I can already tell this is gonna be one of those parties where we sit across the room and text about people.
He looked me in the chest and said "I think I was visited by the titty fairy last night"
Cops showed up at 4 am to address a noise complaint and she called them pussies for not doing shots with us.
my voice of reason is faarrr too drunk for me to listen.
moving back to school this early was a terrible idea we already used up our bail fund
Out of all the people in the house to show their tits at mcdonalds to try and get free food, they picked those two?
We have six bottles of wine and we are at target buying baby oil to grease up the sleds with, just in case you're interested.
I'm gonna try Jim's breakup remedy this weekend.
Is that the one where you drink 3 cases of beer and rewatch as much WWE RAW as you can find? Or the one where you hookup with fatties on Craigslist?
Dude, I traded weed for crunch berries. Happy Thursday.

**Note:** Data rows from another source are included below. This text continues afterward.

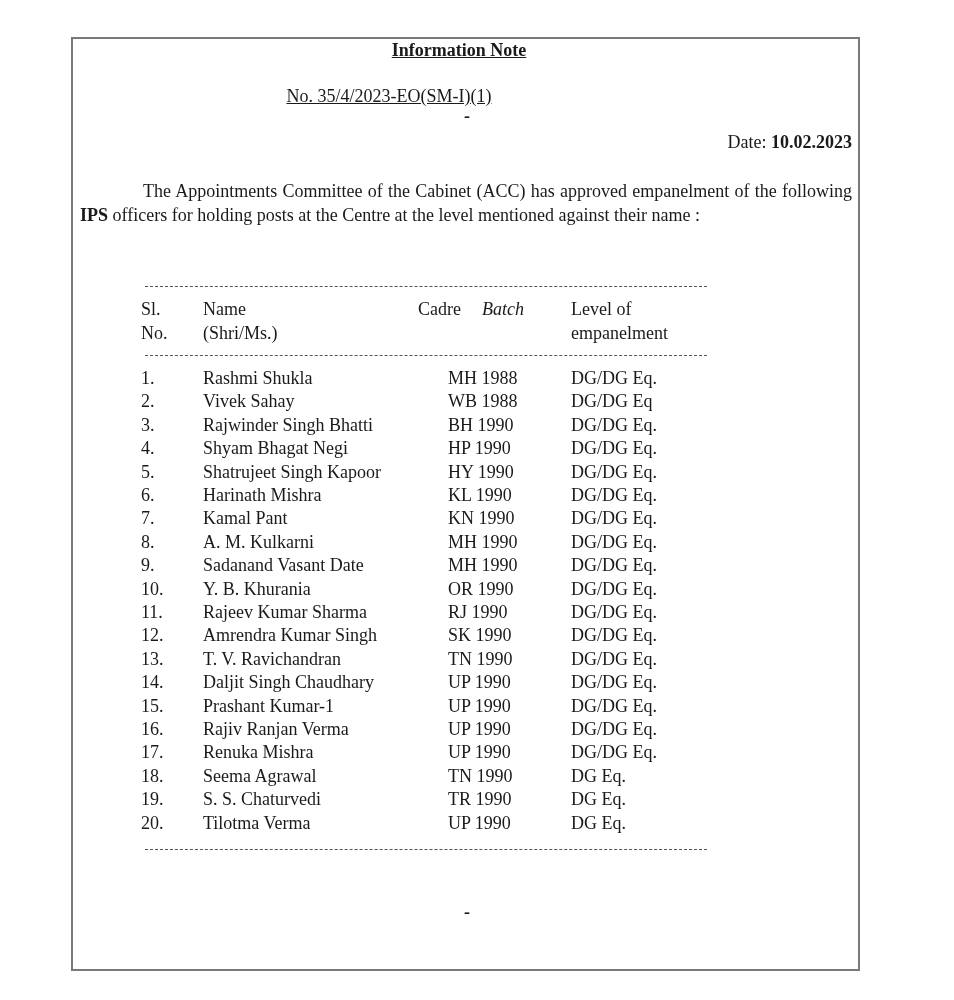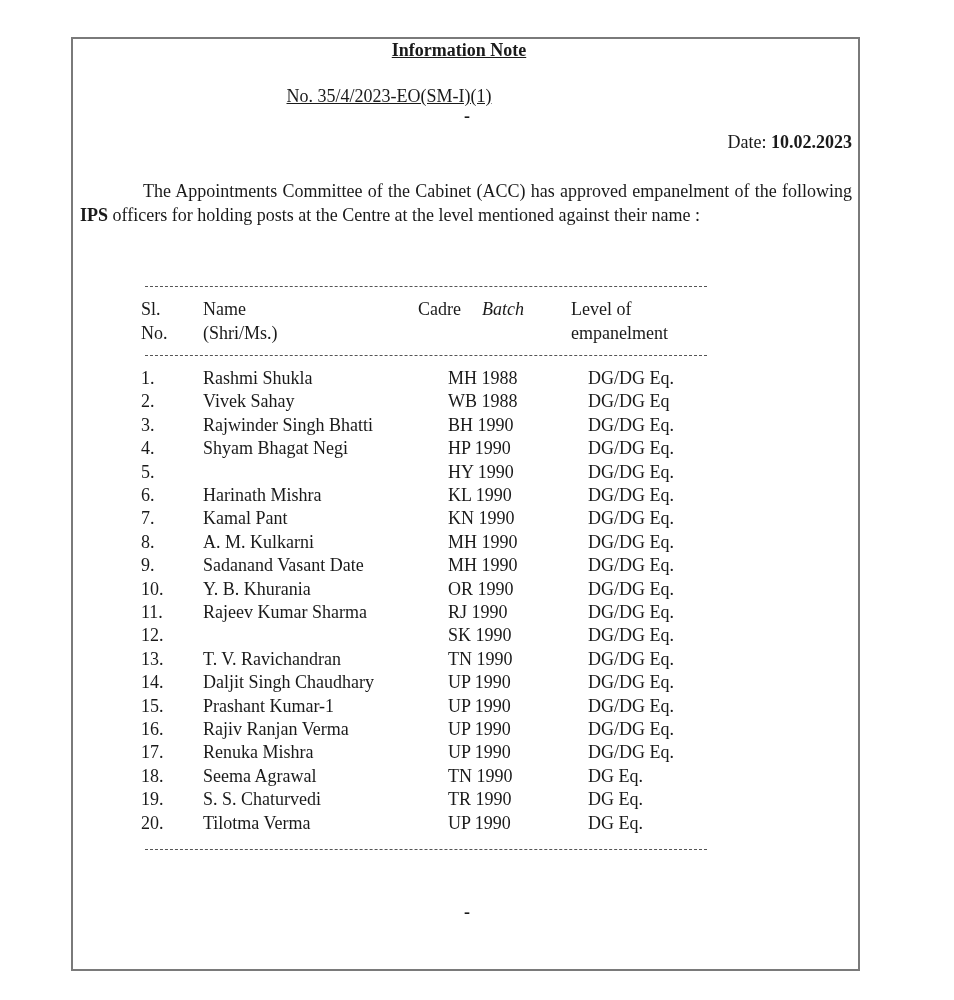--- a/index.html
+++ b/index.html
@@ -14,21 +14,21 @@
   .dash1 { position: absolute; left: 0; width: 934px; top: 106px; text-align: center; font-size: 18px; font-weight: bold; }
   .date { position: absolute; right: 102px; top: 132px; font-size: 18px; }
   .date b { font-weight: bold; }
   .para { position: absolute; left: 80px; width: 772px; top: 179px; font-size: 18px;
           line-height: 24px; text-align: justify; text-indent: 63px; }
   .rule { position: absolute; left: 145px; width: 562px; height: 0;
           border-top: 1.5px dashed #555; }
   .hdr { position: absolute; top: 297px; font-size: 18px; line-height: 24px; }
   .row { position: absolute; left: 0; width: 954px; height: 23.4px; font-size: 18px; line-height: 23px; }
   .row span { position: absolute; top: 0; white-space: nowrap; }
-  .c-sl { left: 141px; } .c-name { left: 203px; } .c-cb { left: 448px; } .c-lvl { left: 571px; margin-left: 17px; }
+  .c-sl { left: 141px; } .c-name { left: 203px; } .c-cb { left: 448px; } .c-lvl { left: 571px; }
   .dash2 { position: absolute; left: 0; width: 934px; top: 902px; text-align: center; font-size: 18px; font-weight: bold; }
 </style>
 </head>
 <body>
 
 <div class="frame"></div>
 
 <div class="title">Information Note</div>
 <div class="refno">No. 35/4/2023-EO(SM-I)(1)</div>
 <div class="dash1">-</div>
@@ -81,20 +81,21 @@
       <span class="c-lvl">DG/DG Eq.</span>
     </div>
     <div class="row" style="top: 437.2px;">
       <span class="c-sl">4.</span>
       <span class="c-name">Shyam Bhagat Negi</span>
       <span class="c-cb">HP 1990</span>
       <span class="c-lvl">DG/DG Eq.</span>
     </div>
     <div class="row" style="top: 460.6px;">
       <span class="c-sl">5.</span>
+      <span class="c-name">Shatrujeet Singh Kapoor</span>
       <span class="c-cb">HY 1990</span>
       <span class="c-lvl">DG/DG Eq.</span>
     </div>
     <div class="row" style="top: 484px;">
       <span class="c-sl">6.</span>
       <span class="c-name">Harinath Mishra</span>
       <span class="c-cb">KL 1990</span>
       <span class="c-lvl">DG/DG Eq.</span>
     </div>
     <div class="row" style="top: 507.4px;">
@@ -122,20 +123,21 @@
       <span class="c-lvl">DG/DG Eq.</span>
     </div>
     <div class="row" style="top: 601px;">
       <span class="c-sl">11.</span>
       <span class="c-name">Rajeev Kumar Sharma</span>
       <span class="c-cb">RJ  1990</span>
       <span class="c-lvl">DG/DG Eq.</span>
     </div>
     <div class="row" style="top: 624.4px;">
       <span class="c-sl">12.</span>
+      <span class="c-name">Amrendra Kumar Singh</span>
       <span class="c-cb">SK 1990</span>
       <span class="c-lvl">DG/DG Eq.</span>
     </div>
     <div class="row" style="top: 647.8px;">
       <span class="c-sl">13.</span>
       <span class="c-name">T. V. Ravichandran</span>
       <span class="c-cb">TN 1990</span>
       <span class="c-lvl">DG/DG Eq.</span>
     </div>
     <div class="row" style="top: 671.2px;">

I ate shrooms on a frozen river in an ice fishing shack after a day of vics and beer and walked around on the river in a stupor. They made me bite the head off of a fish.
making my breakfast out of the pot brownies we made last night. Safe to say it's time to go grocery shopping.
We've been staking out a taco bell for 2 hours trying to find last night's one night stand
Dude. I don't even want cuddles. I just want an acknowledgement that I just had balls in my mouth.
I was "singing along to the Lego Movie" high. Everything was not awesome
location: under the moon. please find me. need ride home.